> Exercise instructions:
Copy every line from the one containing "font-size: 15px; font-weight: 700;" through the last line of the records below, both included, and nothing else.
────
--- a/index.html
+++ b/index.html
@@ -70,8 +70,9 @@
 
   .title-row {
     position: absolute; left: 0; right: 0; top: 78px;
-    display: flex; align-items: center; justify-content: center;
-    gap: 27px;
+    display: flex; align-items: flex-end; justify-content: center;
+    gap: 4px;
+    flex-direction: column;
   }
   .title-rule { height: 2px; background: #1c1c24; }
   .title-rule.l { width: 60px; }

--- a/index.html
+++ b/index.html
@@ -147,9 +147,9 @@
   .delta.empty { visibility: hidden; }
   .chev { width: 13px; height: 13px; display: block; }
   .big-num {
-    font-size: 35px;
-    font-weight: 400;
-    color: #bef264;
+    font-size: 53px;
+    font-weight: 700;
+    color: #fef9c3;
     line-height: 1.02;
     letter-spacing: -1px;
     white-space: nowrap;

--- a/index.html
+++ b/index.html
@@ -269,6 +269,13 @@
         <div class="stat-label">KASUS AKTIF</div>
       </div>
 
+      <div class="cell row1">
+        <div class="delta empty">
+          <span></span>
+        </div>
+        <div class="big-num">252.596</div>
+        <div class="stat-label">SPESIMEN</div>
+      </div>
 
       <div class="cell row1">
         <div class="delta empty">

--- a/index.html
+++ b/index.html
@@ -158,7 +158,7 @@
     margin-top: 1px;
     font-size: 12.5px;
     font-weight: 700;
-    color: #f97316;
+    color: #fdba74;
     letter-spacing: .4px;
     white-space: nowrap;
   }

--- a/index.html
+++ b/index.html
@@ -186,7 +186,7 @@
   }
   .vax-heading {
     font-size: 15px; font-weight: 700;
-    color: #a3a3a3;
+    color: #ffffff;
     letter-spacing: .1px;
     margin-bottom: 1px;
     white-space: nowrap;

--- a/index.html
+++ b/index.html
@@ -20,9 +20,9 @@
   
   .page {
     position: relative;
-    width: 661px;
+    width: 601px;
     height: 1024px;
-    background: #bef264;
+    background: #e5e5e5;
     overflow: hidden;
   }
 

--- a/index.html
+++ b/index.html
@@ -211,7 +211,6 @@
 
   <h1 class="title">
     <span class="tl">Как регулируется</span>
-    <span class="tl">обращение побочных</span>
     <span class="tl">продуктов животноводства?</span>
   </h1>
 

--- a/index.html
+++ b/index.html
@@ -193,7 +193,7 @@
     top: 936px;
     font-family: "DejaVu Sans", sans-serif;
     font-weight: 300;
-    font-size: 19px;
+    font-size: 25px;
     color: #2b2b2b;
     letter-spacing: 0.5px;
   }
────
> Output of the task:
     font-size: 15px; font-weight: 700;
-    color: #a3a3a3;
+    color: #ffffff;
     letter-spacing: .1px;
     margin-bottom: 1px;
     white-space: nowrap;

--- a/index.html
+++ b/index.html
@@ -20,9 +20,9 @@
   
   .page {
     position: relative;
-    width: 661px;
+    width: 601px;
     height: 1024px;
-    background: #bef264;
+    background: #e5e5e5;
     overflow: hidden;
   }
 

--- a/index.html
+++ b/index.html
@@ -211,7 +211,6 @@
 
   <h1 class="title">
     <span class="tl">Как регулируется</span>
-    <span class="tl">обращение побочных</span>
     <span class="tl">продуктов животноводства?</span>
   </h1>
 

--- a/index.html
+++ b/index.html
@@ -193,7 +193,7 @@
     top: 936px;
     font-family: "DejaVu Sans", sans-serif;
     font-weight: 300;
-    font-size: 19px;
+    font-size: 25px;
     color: #2b2b2b;
     letter-spacing: 0.5px;
   }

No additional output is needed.